We detected 78.7% (59/75) of all prostate cancer cases by the first laterally directed sextant prostate biopsy. The rest 21.3% (16/75) of cases we detected by repeat biopsies. The second laterally directed sextant prostate biopsy revealed additional 14.6% (n=11) of prostate cancer cases and increased the detection of prostate cancer to 93.3% (70/75).

At the time of the first prostate biopsy, prostate cancer was diagnosed most frequently when patients had both risk factors: elevated prostate-specific antigen level and abnormal digital prostate examination; prostate cancer was diagnosed in 45.3% of these patients. The odds ratio to detect prostate cancer by the first biopsy in patients with elevated prostate-specific antigen level and abnormal digital prostate examination was 3.7, and odds ratio to detect prostate cancer by repeat biopsies was 4.7.

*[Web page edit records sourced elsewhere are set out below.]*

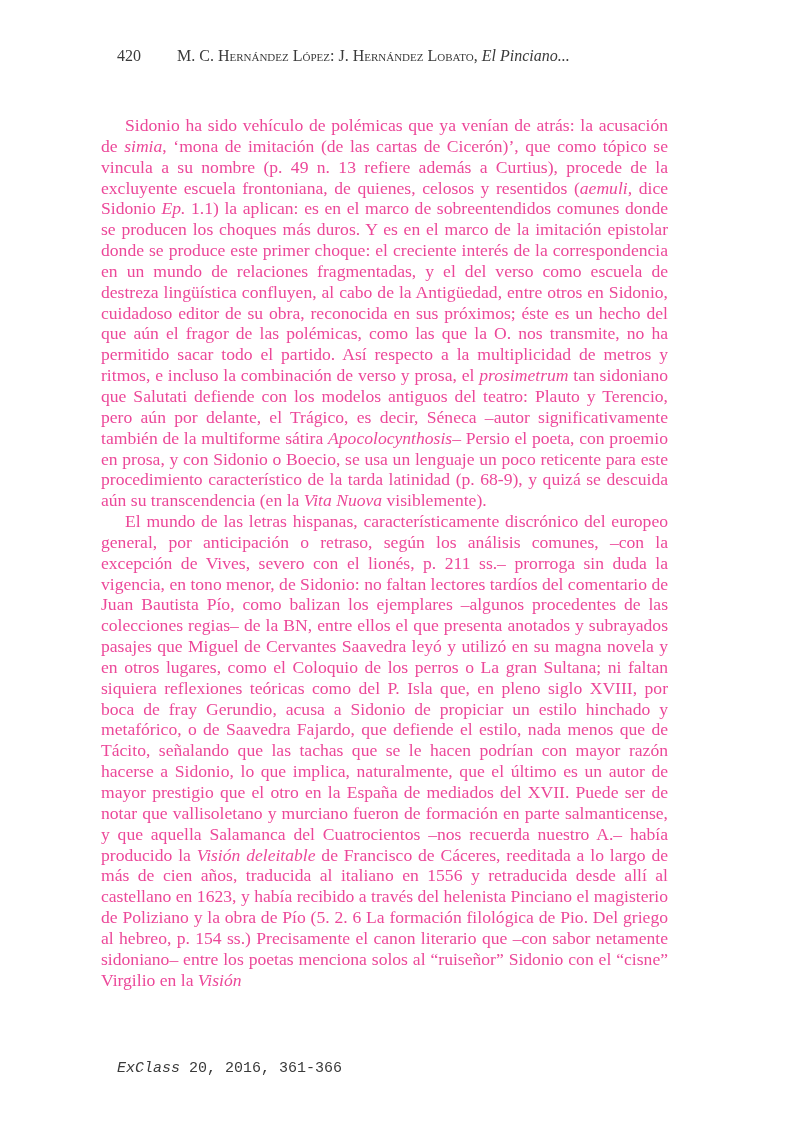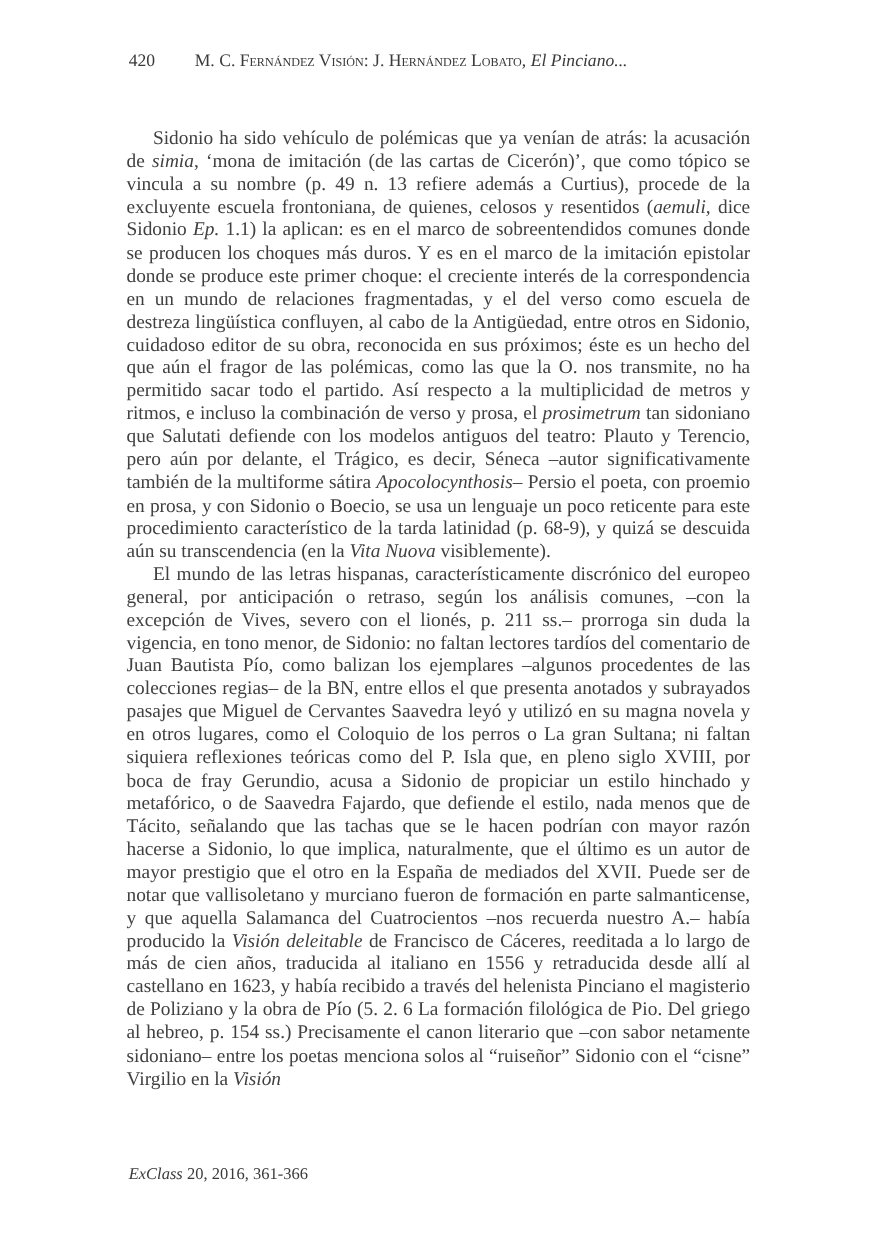"M. C. Fernández Visión" span.sc { text: Fernández Visión -> Hernández López }
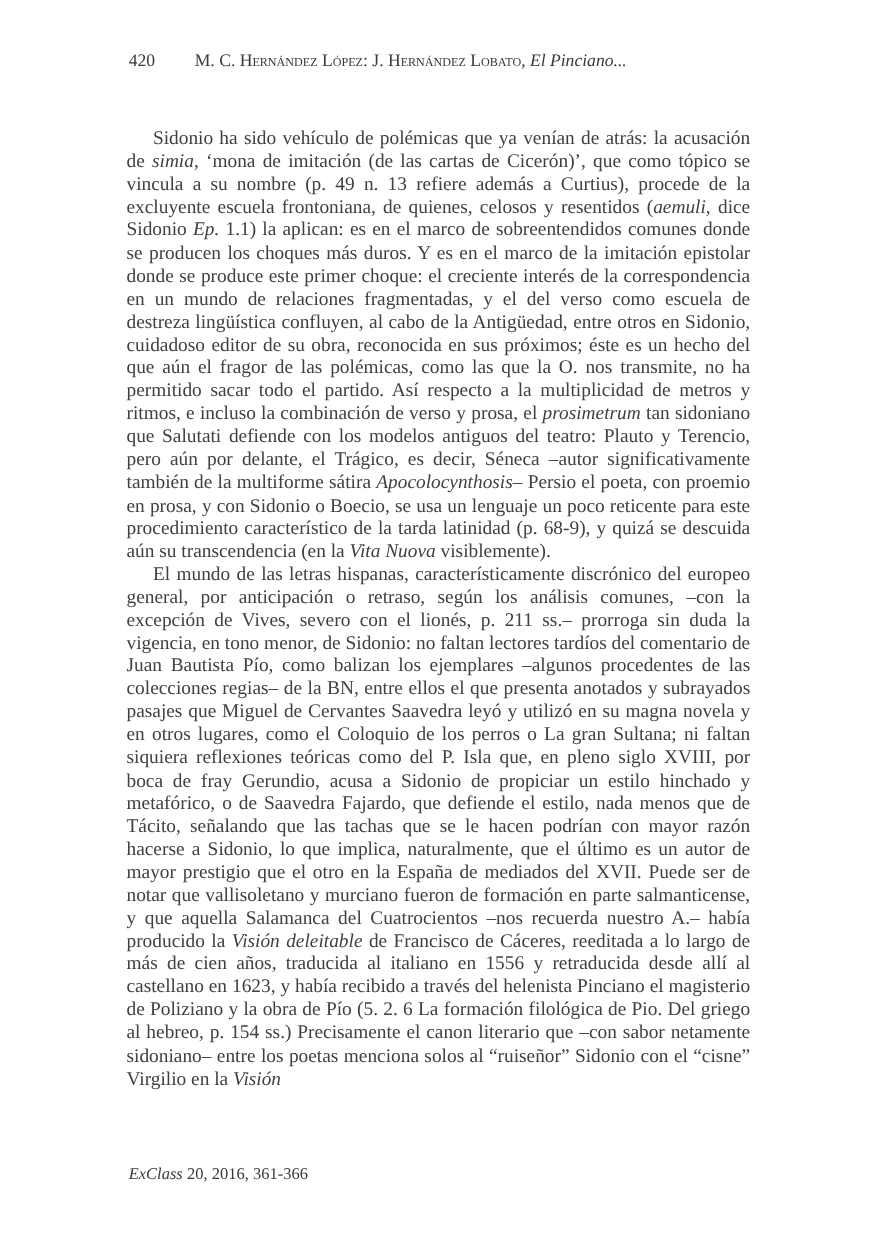"Sidonio ha sido vehículo de" .body-text { color: #404040 -> #ec4899; left: 115px -> 101px }
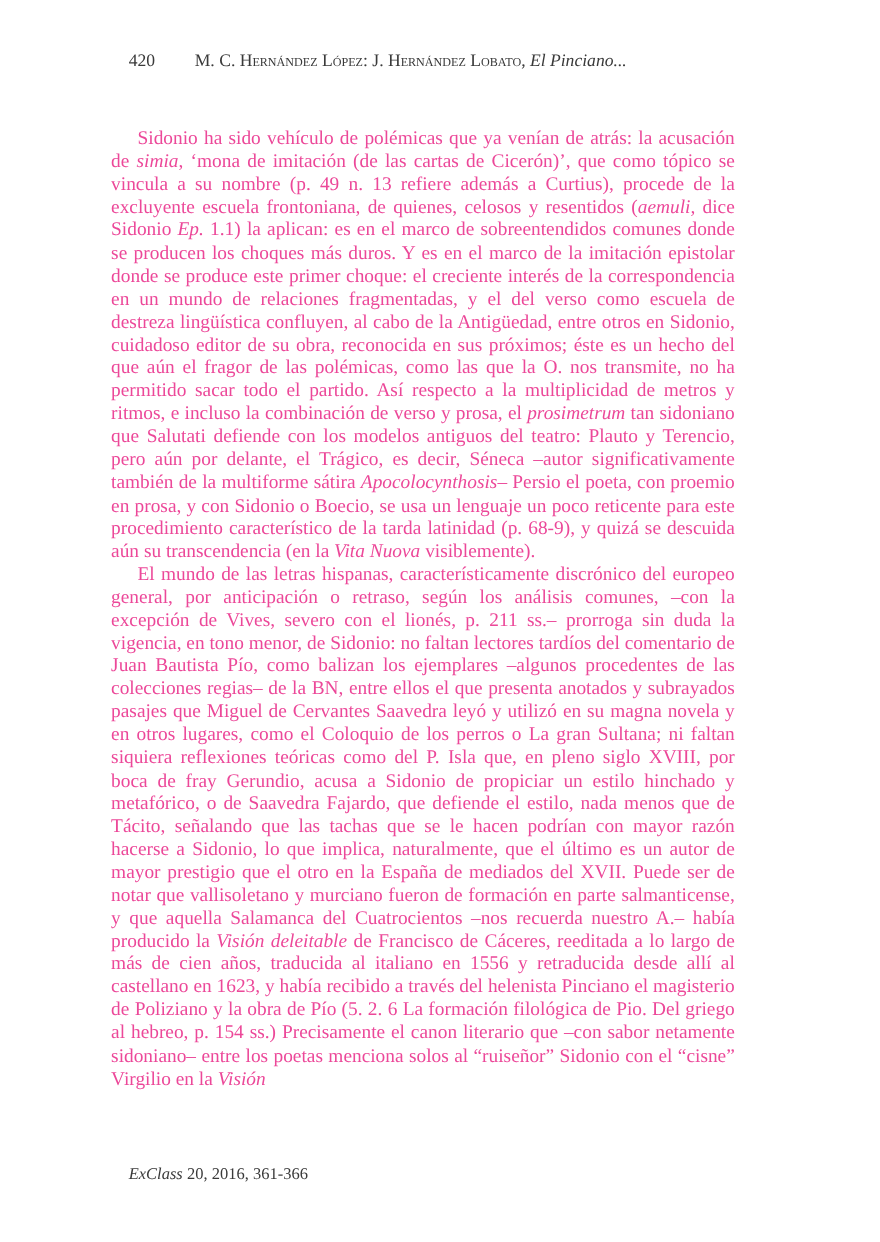"ExClass 20, 2016, 361-366" .footer { font-family: Liberation Serif, serif -> Liberation Mono, monospace }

Conclusions. Repeat ultrasound-guided laterally directed sextant prostate biopsies reveal more cases of prostate cancer as compared to the first prostate biopsy. The majority of prostate cancer cases (93.3%) are detected by the first and second laterally directed sextant prostate biopsies. After the first negative prostate biopsy, we recommend to repeat prostate biopsy in high-risk patients.